Saujani explains that women are the drivers of social media and online media more so than men and it make sense that women should be playing a larger role in programming, design and engineering of the sites and apps they use. In an interview with the Huffington Post, Saujani explained , “56 percent of our labor force is women and they're not getting exposure to that skillset.”

Tech industry leaders agree and Girls Who Code receives funding and support from Google, Twitter, GE, Intel, Goldman Sachs, eBay, and the Knight Foundation, to name a few. The classrooms are in the companies themselves, exposing the girls to what it would be like to work there!

The program started in NYC, in 2012 and in 2013 the program expanded with Girls Who Code School Clubs in NYC, Boston and Philadelphia, with the summer program added in Detroit, San Jose, and San Francisco.

Saujani worked with educators to develop a curriculum to make coding accessible and cool, combining a new model for computer science education with mentorships and exposure to the industries top female engineers and entrepreneurs. She believes that young women don’t consider tech professions because they have little to no exposure to it as a viable option while in school.

The results have been amazing, with empowered and energized young women leaving the program with new goals for entrepreneurship and careers in the tech industry. The girls take that enthusiasm back to their schools and share the wealth to multiply the effect.
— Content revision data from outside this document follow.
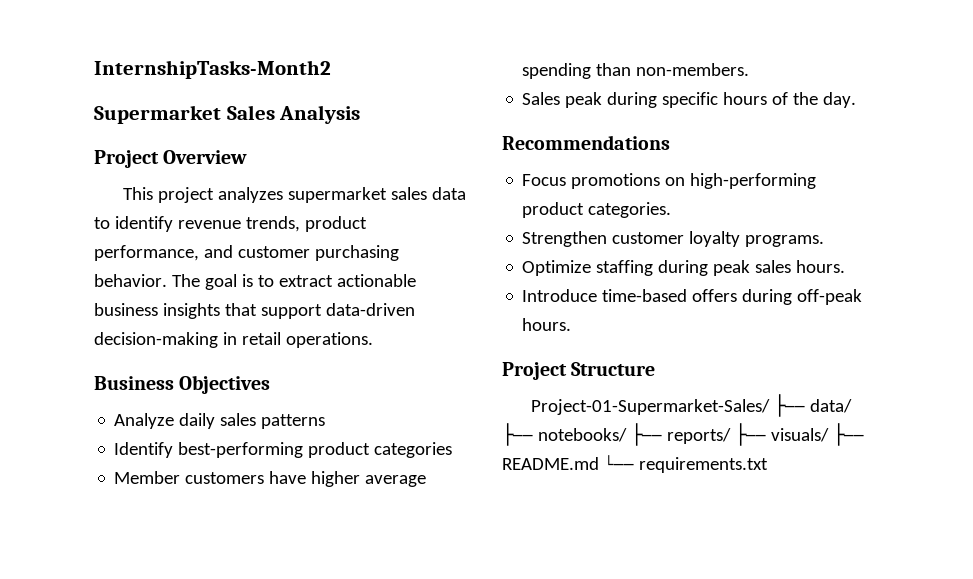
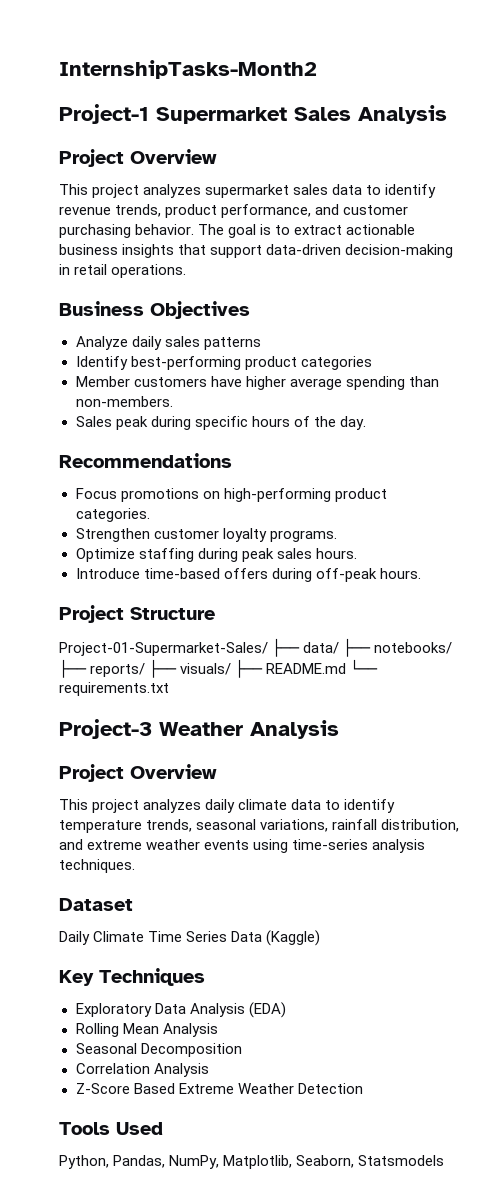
- Supermarket Sales Analysis
+ Project-1 Supermarket Sales Analysis
+ Project-3 Weather Analysis
+ Project Overview
+ This project analyzes daily climate data to identify temperature trends, seasonal variations, rainfall distribution, and extreme weather events using time-series analysis techniques.
+ Dataset
+ Daily Climate Time Series Data (Kaggle)
+ Key Techniques
+ Exploratory Data Analysis (EDA)
+ Rolling Mean Analysis
+ Seasonal Decomposition
+ Correlation Analysis
+ Z-Score Based Extreme Weather Detection
+ Tools Used
+ Python, Pandas, NumPy, Matplotlib, Seaborn, Statsmodels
This year, Saujani authored a book called “Women Who Don’t Wait in Line” providing insights from her experiences in politics and life and offering advice to young women such as not being afraid to fail, supporting other women in the industry, participating in professional networks, and being brazen and forward thinking. Indeed in her own life, after being rejected by Yale three times, she went straight to the dean and demanded that she had to be let in. And it worked! She graduated from Yale Law School in 2002.

As she continues to expand Girls Who Code, Saujani’s next goal is to help create the highly qualified teachers that will be needed to lead classes in robotics, coding, website and app design and entrepreneurship for the future.

Girls Who Code aims to provide computer science education and exposure to 1 million young women by 2020, making Girls Who Code the ‘girl scouts’ of the future. The “cookies” they sell will not be the same.
Provide a brief biography of the nominated individual (up to 125 words):

Reshma Saujani is the Founder of the national non-profit organization Girls Who Code and the author of a groundbreaking new book, Women Who Don't Wait in Line. As a political entrepreneur, Reshma has been a leader in Democratic politics for more than a decade working to create better economic and educational opportunities for women and girls, immigrants, and those who have been sidelined in the political process. Reshma is a graduate of the University of Illinois, Harvard’s Kennedy School of Government, and Yale Law School. She has recently been named one of Forbes' Most Powerful Women Changing the World, Fast Company's 100 Most Creative People, Ad Age's Creativity 50, Business Insider's 50 Women Who Are Changing the World,and City & State's Rising Stars.